The flip side of envy is boasting. We can do it so expertly and subtly. We usually don’t crow like roosters over our accomplishments. We just act superior and condescending toward our husband or wife. We feel big, but we make our partner feel small.
Refusing arrogance or rudeness helps. Author C.S. Lewis, in his book, The Four Loves, noted that we often treat everyone more politely than we treat our own family members. It is true. We interrupt each other, criticize each other, and use tones of voice with our spouse and children that no one else would tolerate. Considerate words are helpful words.
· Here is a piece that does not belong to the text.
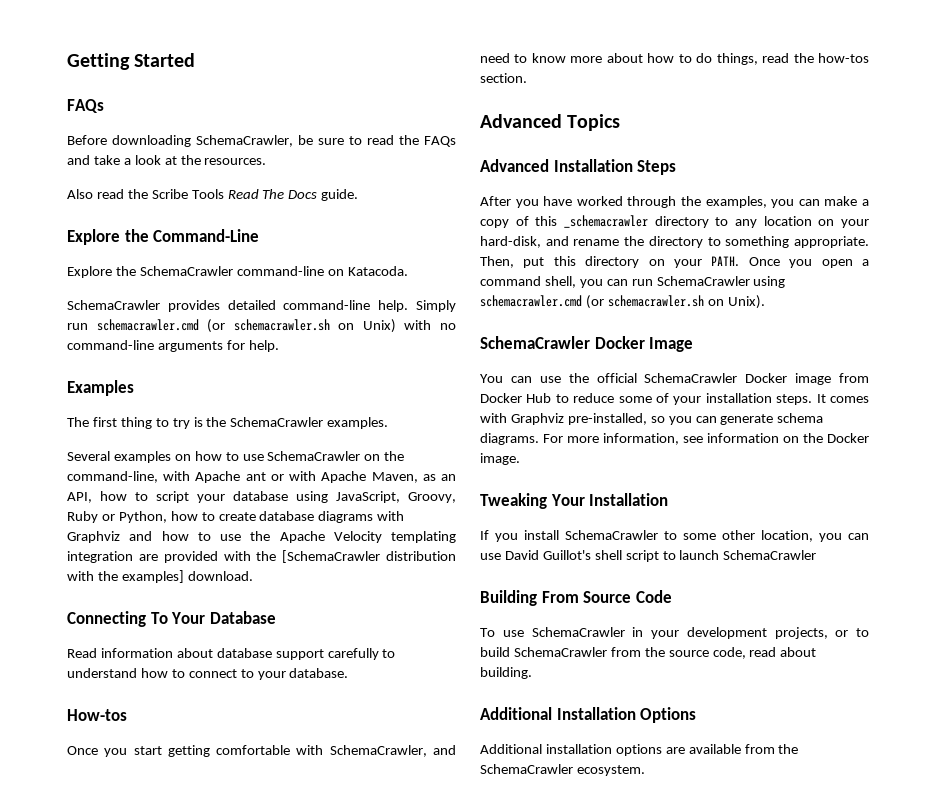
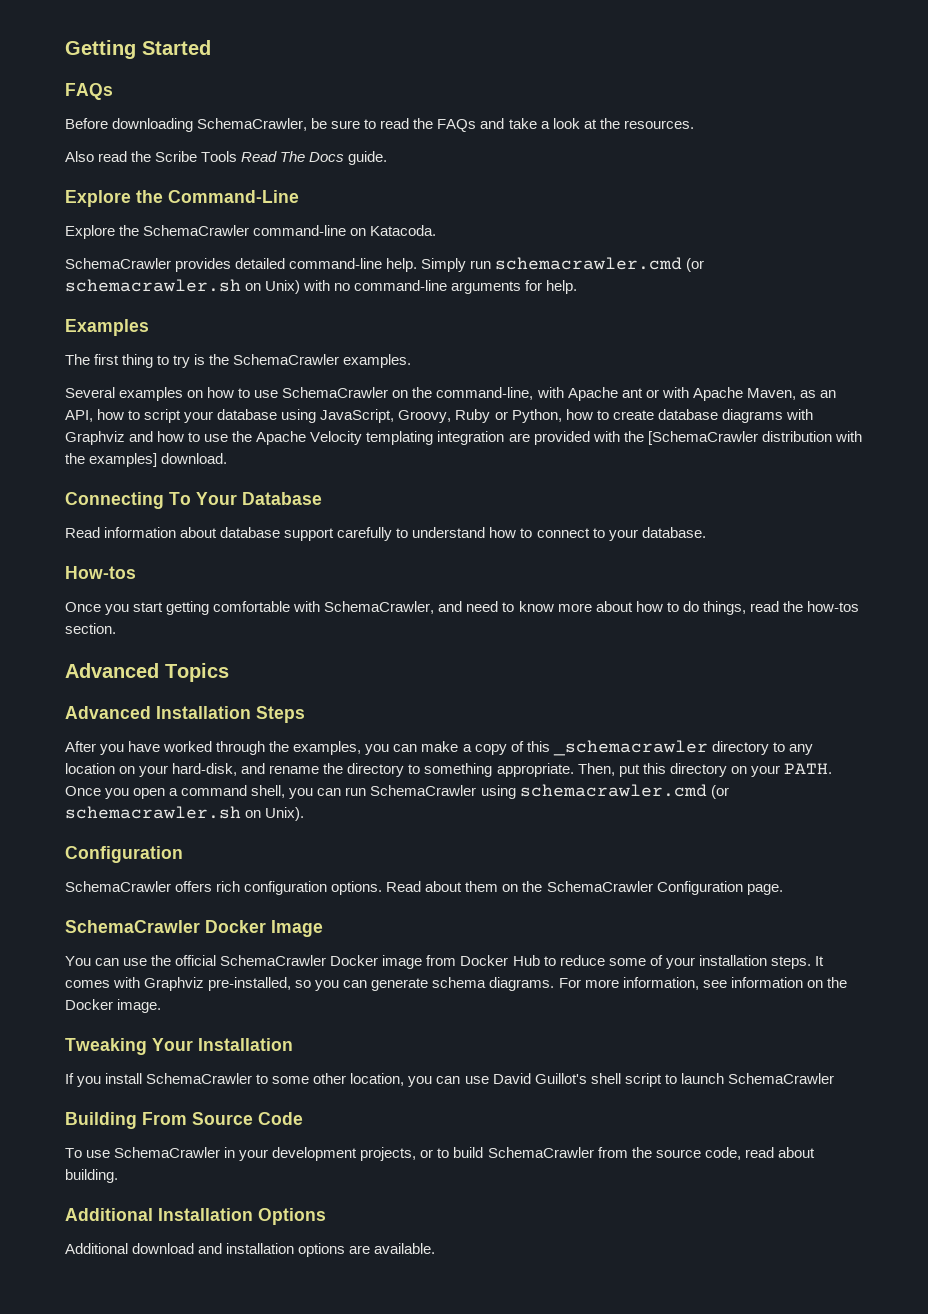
  Once you open a command shell, you can run SchemaCrawler using schemacrawler.cmd (or schemacrawler.sh on Unix).
+ Configuration
+ SchemaCrawler offers rich configuration options. Read about them on the SchemaCrawler Configuration page.
- Additional installation options are available from the SchemaCrawler ecosystem.
+ Additional download and installation options are available.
Refusing to insist on my own way helps. The person who always wants his own way is spoiled, like the child of indulgent parents. But reasonable, adaptable person build loving, lasting marriages.
Refusing irritability helps. Why do we get so easily angered? Sometimes it is because our overall stress levels are too high. We store up pressure like a steam engine, and the least irritation causes a blow-up. Then we blame the person who irritated us. We need to depressurize, and the best way to do that is to slow down, calm down, and pray. If you do react in irrational anger, ask forgiveness as soon as you can. That shows that you know your words and your tone were unloving.
Forgiveness helps. Is your spouse married to an evil accountant? Do you have a mental ledger where you keep a record of their faults and mistakes? Do you open that ledger every time you want to gain an advantage? If so, it can’t be love. The greatest Lover, God, has no record of our confessed sins. Destroy the ledger. Forgive!
Refusing to rejoice at wrongdoing helps. If you get any secret pleasure when something bad happens to your spouse, you are rejoicing at wrongdoing. Have you ever said, “Ha! I told you so! Serves you right.” When you do that, you are rejoicing in wrongdoing. A marriage would have to be in bad shape for either partner to have this attitude, but some do.
Rejoicing in the truth helps. What does ‘rejoicing in the truth’ mean in a marriage? It means that one of your greatest joys will be discovering what is true so you can stop believing what isn’t true. Every lie you believe is one more week that is choking the life out of your marriage. On the other hand, truth nourishes your marriage. We have a good article on recognizing truth and lies. Booby Traps and Blowups
Finally, real love is strong. It doesn’t allow us to give up easily, to stop believing for God’s best, to lose hope, or to quit when marriage is hard. It really is love that gives us staying power.
Choose love each day, and you’ll be in love for a lifetime. As Gloria Gaither wrote, “I am loved, I am loved; I can risk loving you, for the One who knows me best loves me most. I am love, I am loved, won’t you please take my hand? We are free to love each other. We are loved.”